Caminhoneiro de Goiânia chama atenção para a realidade de quem depende diariamente das rodovias e defende que segurança no trânsito seja discutida para além de radares e multas
Quem atravessa Goiás todos os dias atrás de um volante conhece uma realidade que nem sempre aparece nas discussões sobre trânsito. Buracos, sinalização, acostamentos, pontos de parada, custos da atividade e horas seguidas dentro de uma cabine fazem parte da rotina de milhares de trabalhadores.
É a partir dessa experiência que o caminhoneiro goianiense Florismar Júnior tem levantado uma discussão: se o motorista é cada vez mais fiscalizado e cobrado para cumprir as regras, o poder público também precisa continuar avançando na estrutura oferecida a quem utiliza as rodovias.
Em entrevista ao Anápolis Notícias, Florismar deixou claro que o debate não deve ser colocado como uma disputa contra a fiscalização. Para ele, radares, controle de velocidade e cumprimento das leis têm papel importante na segurança. O questionamento está em olhar para o trânsito de maneira mais ampla.

A discussão ocorre em um estado com uma malha rodoviária extensa. Segundo a Goinfra, Goiás possui 21,6 mil quilômetros de rodovias estaduais, considerando trechos pavimentados e não pavimentados. Desse total, aproximadamente 12,7 mil quilômetros são pavimentados. A própria agência mantém programas de conservação envolvendo pista, acostamentos, pontes e outros dispositivos rodoviários.

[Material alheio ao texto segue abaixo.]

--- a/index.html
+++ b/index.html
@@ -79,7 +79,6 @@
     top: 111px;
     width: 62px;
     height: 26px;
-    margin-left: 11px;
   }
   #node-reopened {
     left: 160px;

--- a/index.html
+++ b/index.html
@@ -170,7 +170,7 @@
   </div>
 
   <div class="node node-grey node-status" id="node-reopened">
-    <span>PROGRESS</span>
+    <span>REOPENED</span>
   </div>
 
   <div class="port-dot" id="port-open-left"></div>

Ao mesmo tempo, a fiscalização eletrônica integra a política estadual de segurança viária. A Goinfra disponibiliza publicamente a localização dos equipamentos de monitoramento de velocidade, além das notas de instalação e dos estudos técnicos relacionados aos pontos fiscalizados.
É justamente nesse cenário que Florismar busca colocar o motorista profissional no centro da conversa.

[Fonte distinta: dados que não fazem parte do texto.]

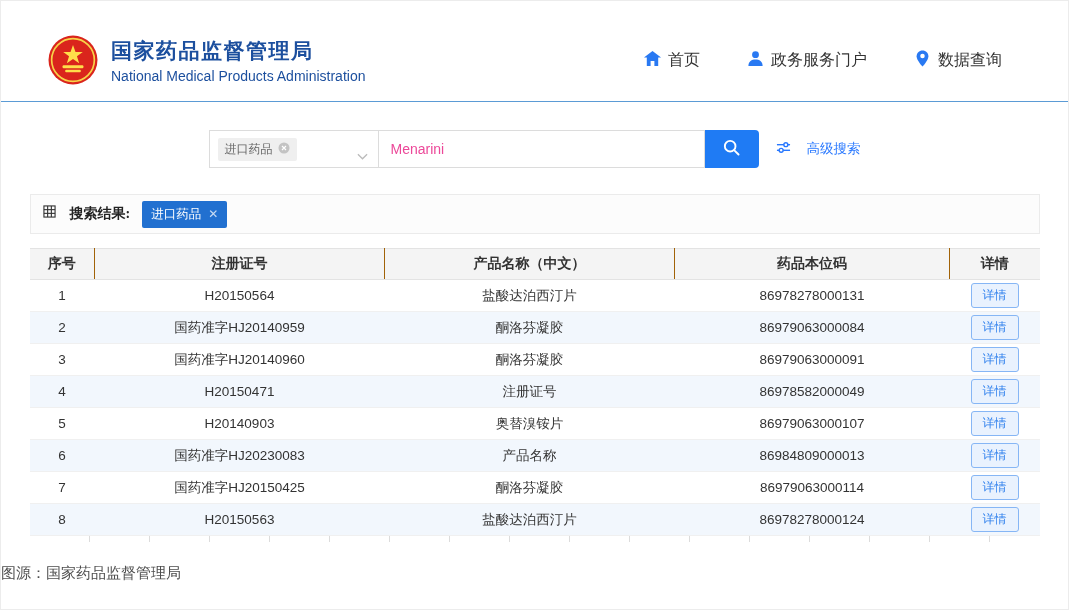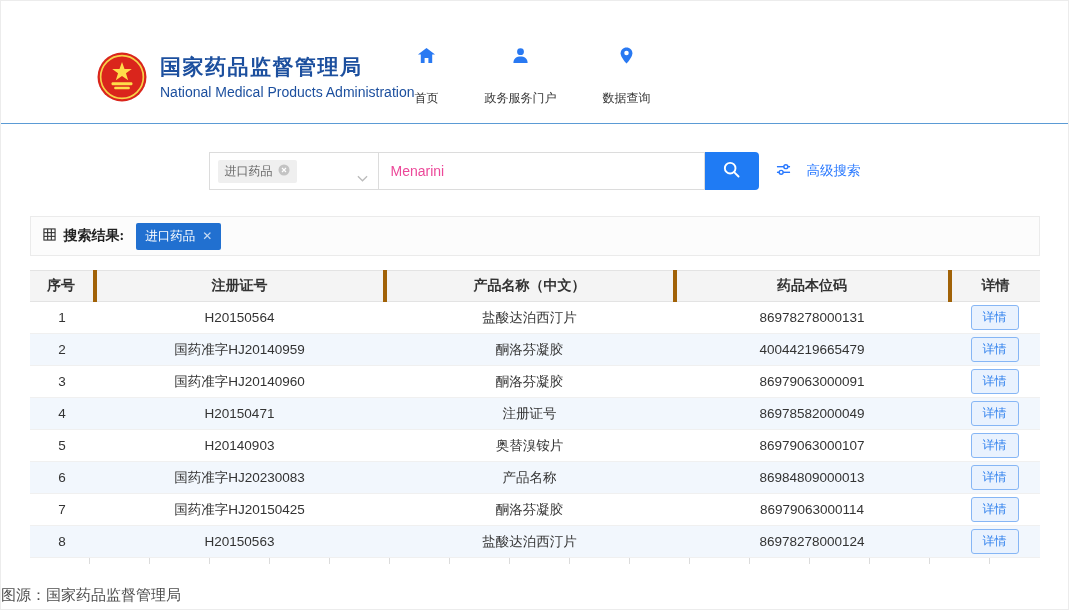--- a/index.html
+++ b/index.html
@@ -12,7 +12,7 @@
   .page { width: 1069px; height: 610px; background: #fff; border: 1px solid #ececec; overflow: hidden; }
 
   
-  .header { display: flex; align-items: center; justify-content: flex-start; padding: 34px 66px 16px 96px; margin-top: 11px; }
+  .header { display: flex; align-items: center; justify-content: space-between; padding: 34px 66px 16px 47px; }
   .header-left { display: flex; align-items: center; }
   .logo { width: 50px; height: 50px; flex: 0 0 auto; }
   .brand { margin-left: 13px; }

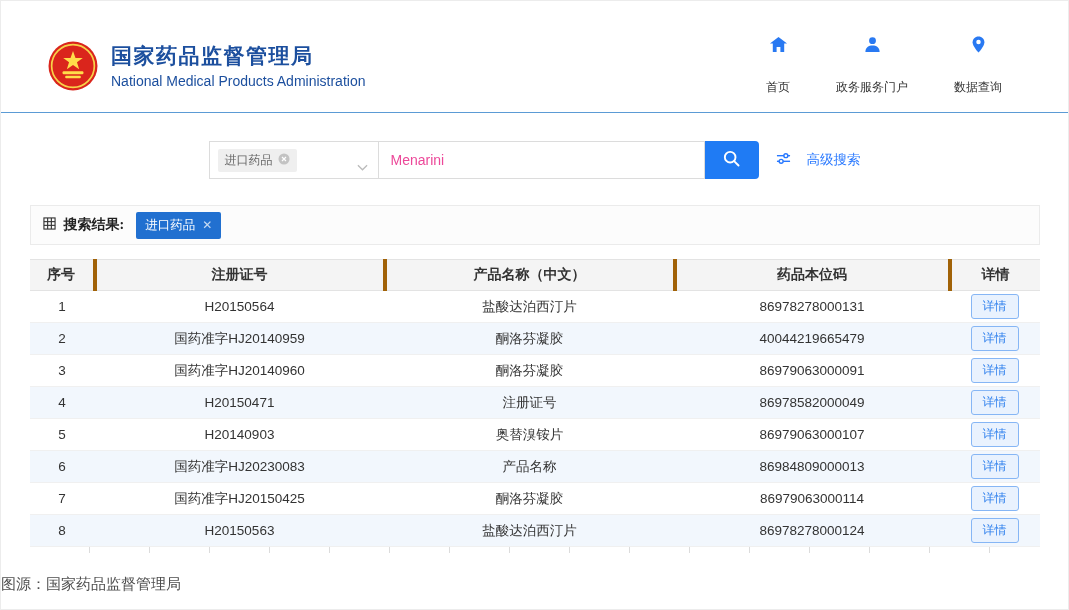--- a/index.html
+++ b/index.html
@@ -20,7 +20,7 @@
   .brand-en { font-size: 14px; color: #1c4f9e; margin-top: 3px; }
   .section-title { display: flex; align-items: center; gap: 7px; margin-left: 55px; font-size: 21px; color: #2e2e2e; font-weight: 500; }
   .nav { display: flex; gap: 46px; }
-  .nav-item { display: flex; flex-direction: column; align-items: center; gap: 22px; font-size: 12px; color: #333; cursor: pointer; }
+  .nav-item { display: flex; align-items: center; gap: 6px; font-size: 16px; color: #333; cursor: pointer; }
   .nav-item svg { width: 19px; height: 19px; }
   .divider { height: 1px; background: #5b9bd5; }
 

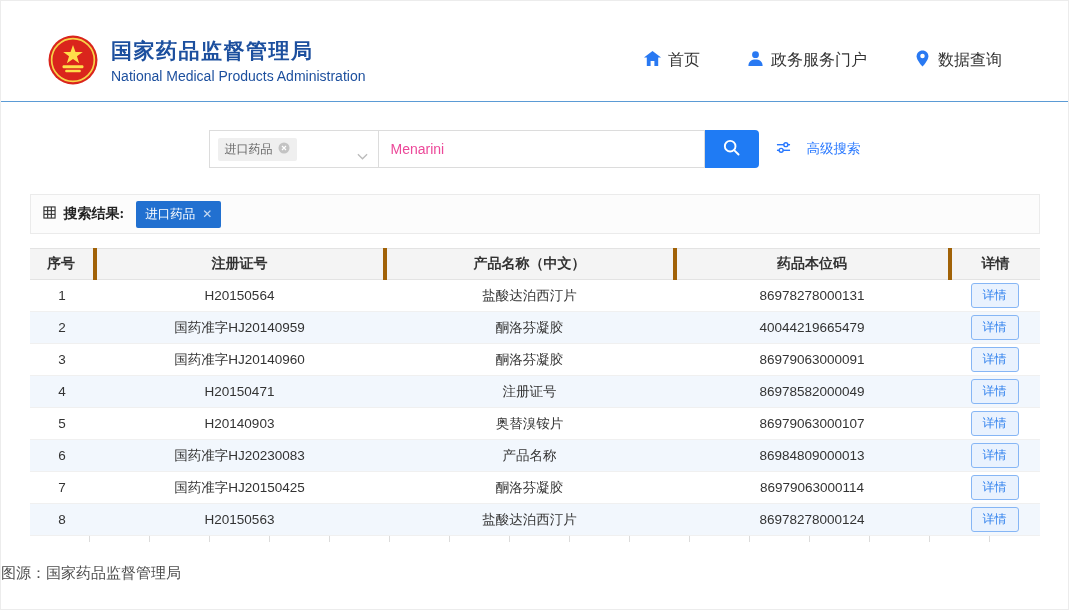--- a/index.html
+++ b/index.html
@@ -54,7 +54,7 @@
     border: 1px solid #ebebeb; background: #fcfcfc;
     display: flex; align-items: center; gap: 12px; padding: 0 12px;
   }
-  .results-label { display: flex; align-items: center; gap: 8px; font-size: 14px; font-weight: bold; color: #222; font-family: Liberation Serif, serif; }
+  .results-label { display: flex; align-items: flex-start; gap: 14px; font-size: 14px; font-weight: bold; color: #222; font-family: Liberation Serif, serif; }
   .results-label svg { width: 13px; height: 13px; }
   .filter-tag {
     background: #2170d0; color: #fff; font-size: 12.5px; border-radius: 2px;

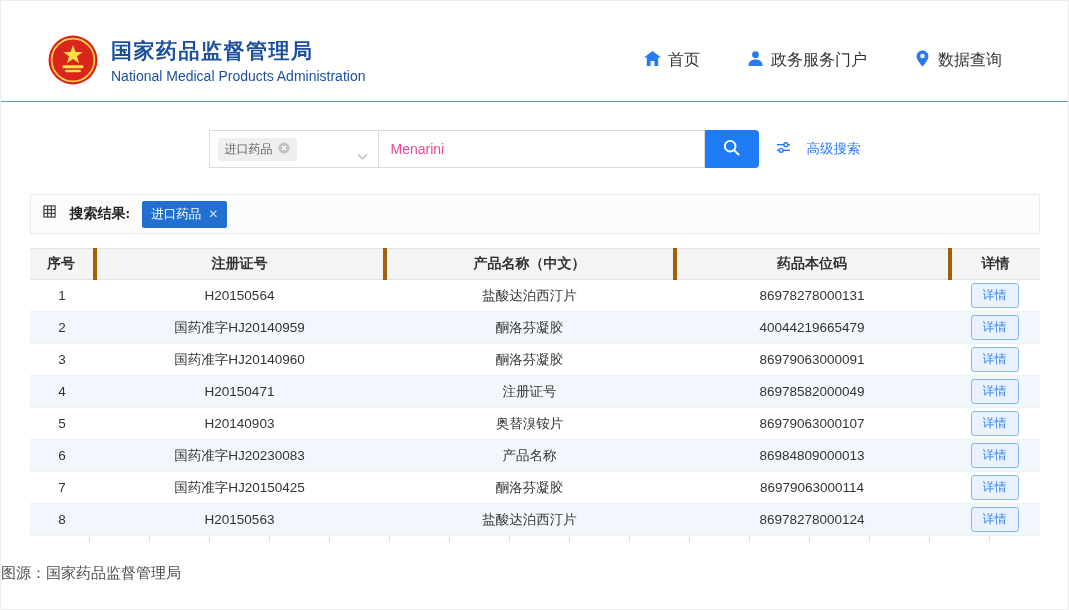--- a/index.html
+++ b/index.html
@@ -67,7 +67,7 @@
   table { width: 100%; border-collapse: collapse; table-layout: fixed; }
   thead th {
     background: #f4f4f4; height: 31px; font-size: 14px; font-weight: bold; color: #333;
-    border-top: 1px solid #e3e3e3; border-bottom: 1px solid #e3e3e3; border-right: 4px solid #a16207;
+    border-top: 1px solid #e3e3e3; border-bottom: 1px solid #e3e3e3; border-right: 1px solid #a16207;
     text-align: center;
   }
   thead th:last-child { border-right: none; }

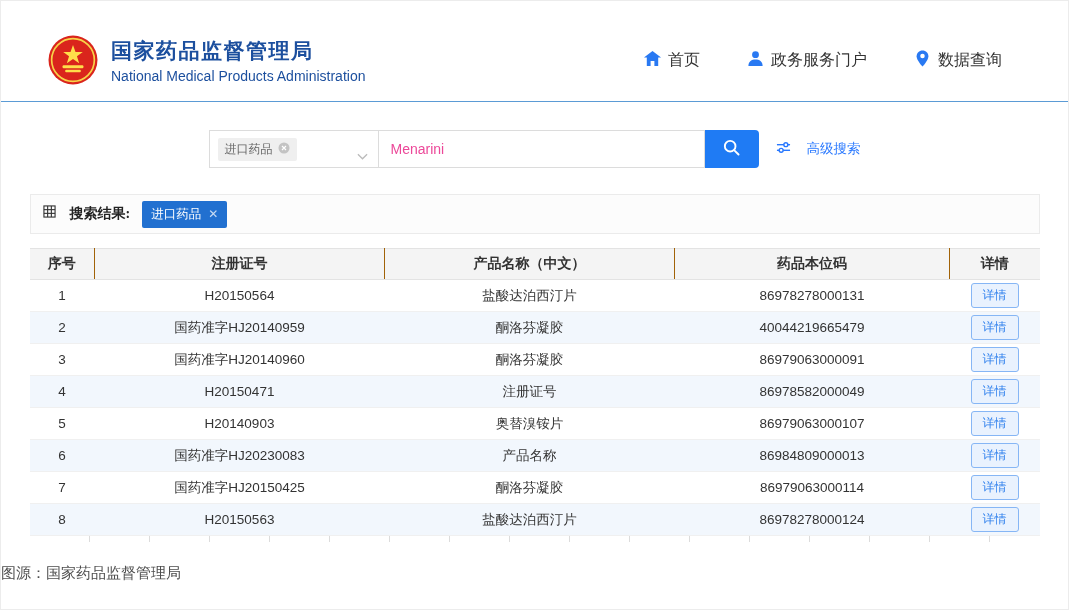--- a/index.html
+++ b/index.html
@@ -232,7 +232,7 @@
       <td>2</td>
       <td>国药准字HJ20140959</td>
       <td>酮洛芬凝胶</td>
-      <td>40044219665479</td>
+      <td>86979063000084</td>
       <td>
         <button class="detail-btn">详情</button>
       </td>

“Não somos contra a fiscalização. O que precisamos discutir é como essa mesma preocupação com a segurança chega a quem está todos os dias na estrada. Segurança também passa por pavimento, sinalização, acostamento, estrutura e condições dignas para quem trabalha”, defende.
A preocupação com segurança viária tem resultados concretos. Dados divulgados pelo Detran-GO mostram que Goiás registrou 908 mortes no trânsito em 2025, contra 1.021 em 2024, redução de 11,1%. O órgão atribui o resultado ao conjunto de ações envolvendo fiscalização, educação e gestão da segurança viária.
Florismar argumenta que o próximo passo desse debate precisa incorporar ainda mais a experiência de quem passa a vida nas rodovias.
Caminhoneiros movimentam mercadorias, alimentos, insumos e parte importante da economia goiana. Para esses profissionais, a estrada não é apenas um caminho entre duas cidades. É o local de trabalho.
Por isso, Florismar defende políticas públicas construídas a partir da realidade de caminhoneiros, motociclistas, motoristas profissionais e demais usuários das rodovias.
A provocação que ele deixa é simples: se existe estrutura para fiscalizar quem está atrás do volante, como garantir que a mesma atenção continue chegando à estrada que está debaixo dele?
Para Florismar Júnior, fiscalização e infraestrutura não precisam estar em lados opostos. O desafio é fazer com que avancem juntas — ouvindo, sobretudo, quem conhece as rodovias não apenas pelos números, mas por quilômetros rodados todos os dias.